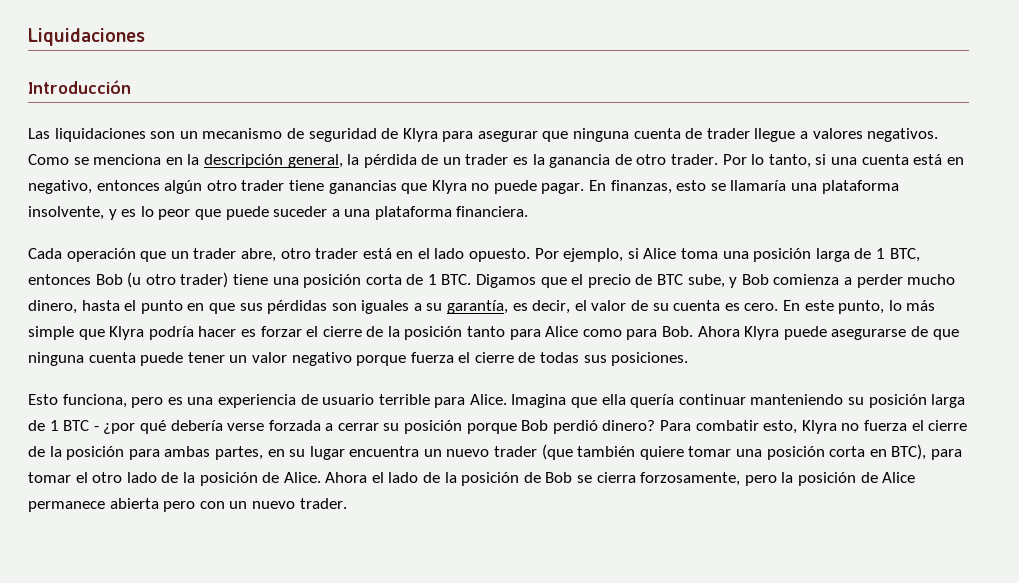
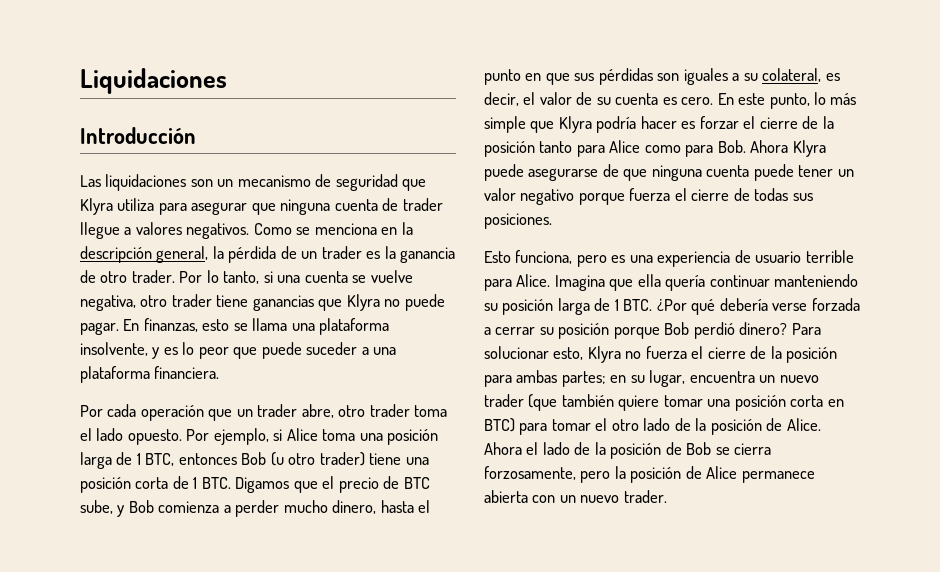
- Las liquidaciones son un mecanismo de seguridad de Klyra para asegurar que ninguna cuenta de trader llegue a valores negativos.
+ Las liquidaciones son un mecanismo de seguridad que Klyra utiliza para asegurar que ninguna cuenta de trader llegue a valores negativos.
- Por lo tanto, si una cuenta está en negativo, entonces algún otro trader tiene ganancias que Klyra no puede pagar.
+ Por lo tanto, si una cuenta se vuelve negativa, otro trader tiene ganancias que Klyra no puede pagar.
- En finanzas, esto se llamaría una plataforma insolvente, y es lo peor que puede suceder a una plataforma financiera.
+ En finanzas, esto se llama una plataforma insolvente, y es lo peor que puede suceder a una plataforma financiera.
- Cada operación que un trader abre, otro trader está en el lado opuesto.
+ Por cada operación que un trader abre, otro trader toma el lado opuesto.
- Por ejemplo, si Alice toma una posición larga de 1 BTC, entonces Bob (u otro trader) tiene una posición corta de 1 BTC. Digamos que el precio de BTC sube, y Bob comienza a perder mucho dinero, hasta el punto en que sus pérdidas son iguales a su garantía, es decir, el valor de su cuenta es cero.
+ Por ejemplo, si Alice toma una posición larga de 1 BTC, entonces Bob (u otro trader) tiene una posición corta de 1 BTC. Digamos que el precio de BTC sube, y Bob comienza a perder mucho dinero, hasta el punto en que sus pérdidas son iguales a su colateral, es decir, el valor de su cuenta es cero.
- Imagina que ella quería continuar manteniendo su posición larga de 1 BTC - ¿por qué debería verse forzada a cerrar su posición porque Bob perdió dinero?
+ Imagina que ella quería continuar manteniendo su posición larga de 1 BTC. ¿Por qué debería verse forzada a cerrar su posición porque Bob perdió dinero?
- Para combatir esto, Klyra no fuerza el cierre de la posición para ambas partes, en su lugar encuentra un nuevo trader (que también quiere tomar una posición corta en BTC), para tomar el otro lado de la posición de Alice.
+ Para solucionar esto, Klyra no fuerza el cierre de la posición para ambas partes; en su lugar, encuentra un nuevo trader (que también quiere tomar una posición corta en BTC) para tomar el otro lado de la posición de Alice.
- Ahora el lado de la posición de Bob se cierra forzosamente, pero la posición de Alice permanece abierta pero con un nuevo trader.
+ Ahora el lado de la posición de Bob se cierra forzosamente, pero la posición de Alice permanece abierta con un nuevo trader.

======

INSTRUCTIONS TO FOLLOW:
Your answer should consist solely of the lines above from the line with "- Por lo tanto, si" to the line with "su colateral, es", both included, reproduced exactly.

ANSWER TO THE EXERCISE:
- Por lo tanto, si una cuenta está en negativo, entonces algún otro trader tiene ganancias que Klyra no puede pagar.
+ Por lo tanto, si una cuenta se vuelve negativa, otro trader tiene ganancias que Klyra no puede pagar.
- En finanzas, esto se llamaría una plataforma insolvente, y es lo peor que puede suceder a una plataforma financiera.
+ En finanzas, esto se llama una plataforma insolvente, y es lo peor que puede suceder a una plataforma financiera.
- Cada operación que un trader abre, otro trader está en el lado opuesto.
+ Por cada operación que un trader abre, otro trader toma el lado opuesto.
- Por ejemplo, si Alice toma una posición larga de 1 BTC, entonces Bob (u otro trader) tiene una posición corta de 1 BTC. Digamos que el precio de BTC sube, y Bob comienza a perder mucho dinero, hasta el punto en que sus pérdidas son iguales a su garantía, es decir, el valor de su cuenta es cero.
+ Por ejemplo, si Alice toma una posición larga de 1 BTC, entonces Bob (u otro trader) tiene una posición corta de 1 BTC. Digamos que el precio de BTC sube, y Bob comienza a perder mucho dinero, hasta el punto en que sus pérdidas son iguales a su colateral, es decir, el valor de su cuenta es cero.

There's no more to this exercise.